Background Tumor biomarkers (TBMs) reflect disease burden and correlate with survival for small bowel neuroendocrine tumors (SBNETs). This study sought to determine the performance of chromogranin A (CgA), pancreastatin (PST), neurokinin A (NKA), and serotonin (5HT) during follow-up assessment of resected SBNETs. Methods An institutional database identified patients undergoing surgery for SBNETs. Tumor biomarker levels were assessed as categorical (normal vs elevated) and continuous variables for association with progression-free survival (PFS) and overall survival (OS) via the Kaplan–Meier method with Cox multivariable models adjusted for confounders. Sensitivity, specificity, and predictive values of TBM levels in identifying imaging-confirmed progression were calculated.

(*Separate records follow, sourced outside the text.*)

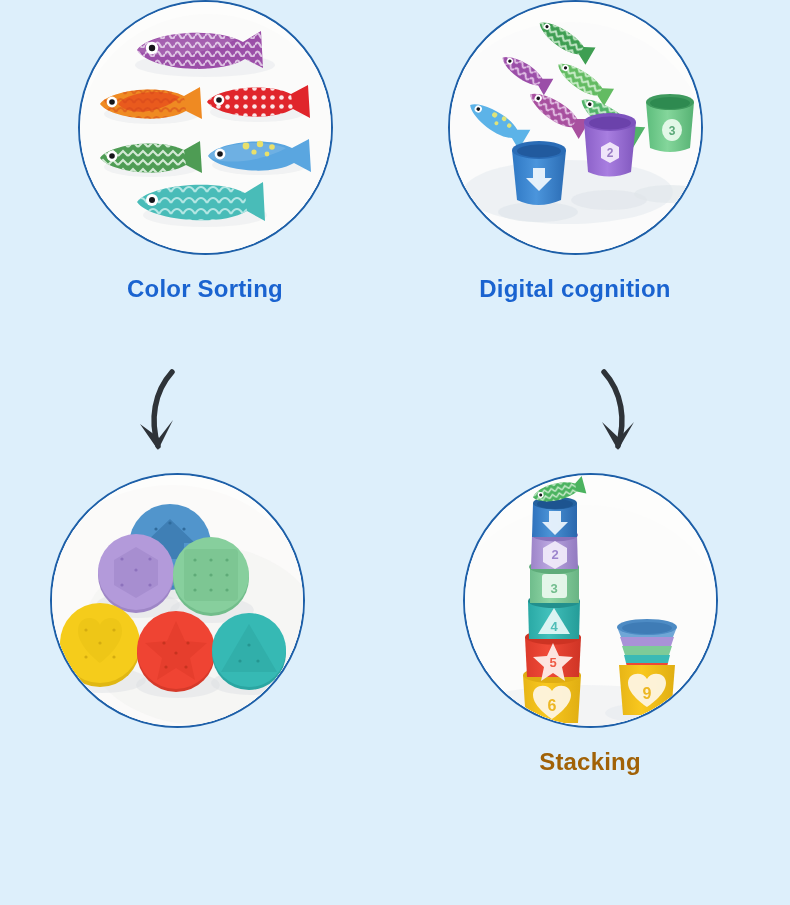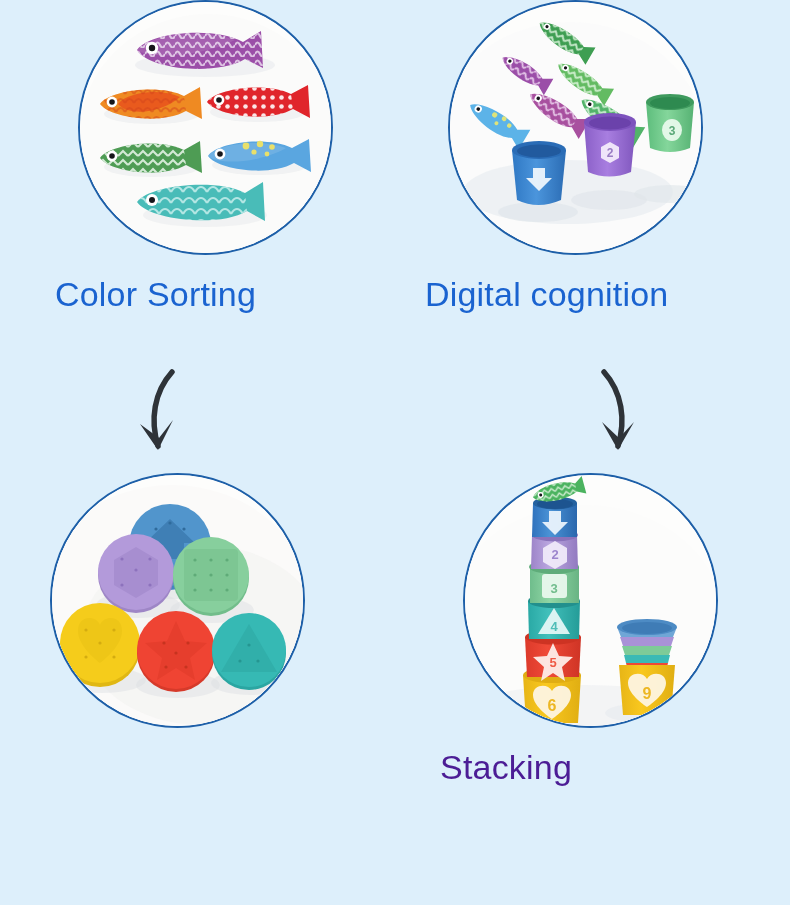--- a/index.html
+++ b/index.html
@@ -32,10 +32,10 @@
   .bubble .scene{position:absolute;inset:0;}
 
   .caption{
-    text-align:left;
+    text-align:center;
     margin-top:20px;
-    font-size:34px;
-    font-weight:normal;
+    font-size:24px;
+    font-weight:bold;
     color:#1a63d0;
     letter-spacing:.2px;
     white-space:nowrap;

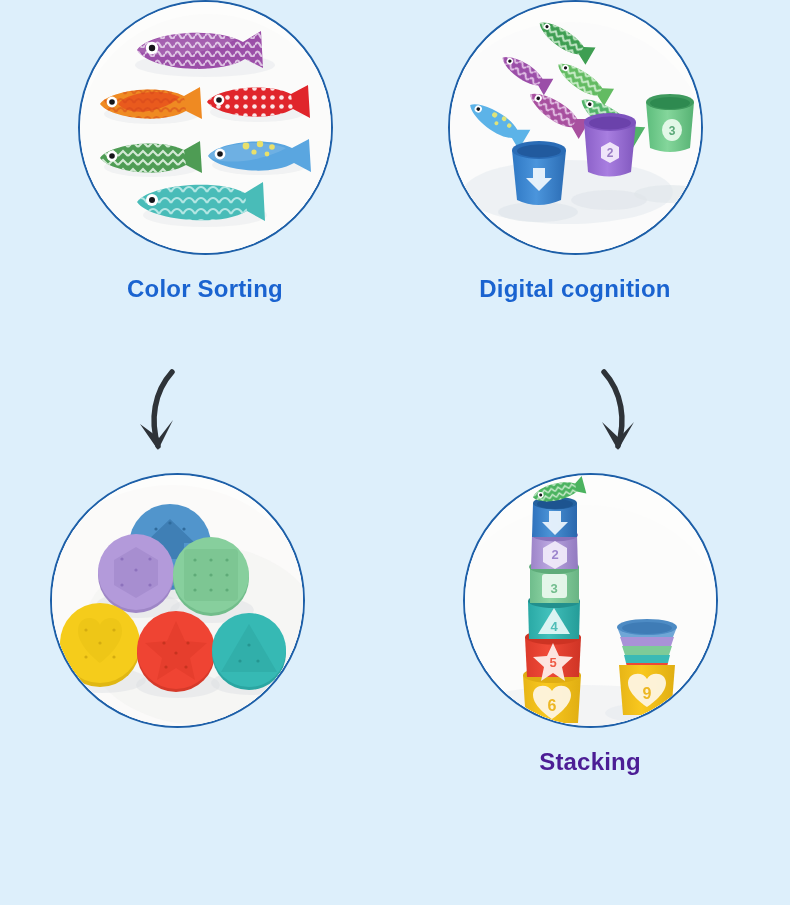--- a/index.html
+++ b/index.html
@@ -484,7 +484,7 @@
         </svg>
       </div>
     </div>
-    <div class="caption" style="color: #4c1d95;">Stacking</div>
+    <div class="caption" style="color: #a16207;">Stacking</div>
   </div>
 
 </div>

Results In 218 patients (44% female, 92% node + , 73% metastatic, 97% G1 or G2), higher levels of CgA, PST, NKA, and 5HT correlated with higher-grade and metastatic disease at presentation ( p  < 0.05). Elevated pre- and postoperative CgA, PST, and NKA correlated with lower PFS and OS ( p  < 0.05; median follow-up period, 49.6 months). Normal CgA, PST, and NKA were present in respectively 20.3%, 16.9%, and 72.6% of the patients with progression, whereas elevated levels were present in respectively 69.5%, 24.8%, and 1.3% of the patients without progression. Using TBMs to determine progression showed superiority of PST (78.9% accuracy) over CgA (63.3% accuracy) or CgA and PST together (60.3% accuracy). Conclusion Although specific for progression, NKA was rarely elevated, limiting its usefulness. Pre- and postoperative PST and CgA correlated with disease burden and survival, with PST providing better discrimination of outcomes. During the follow-up period, use of PST most accurately detected progression. These results suggest that PST should replace CgA for SBNET surveillance.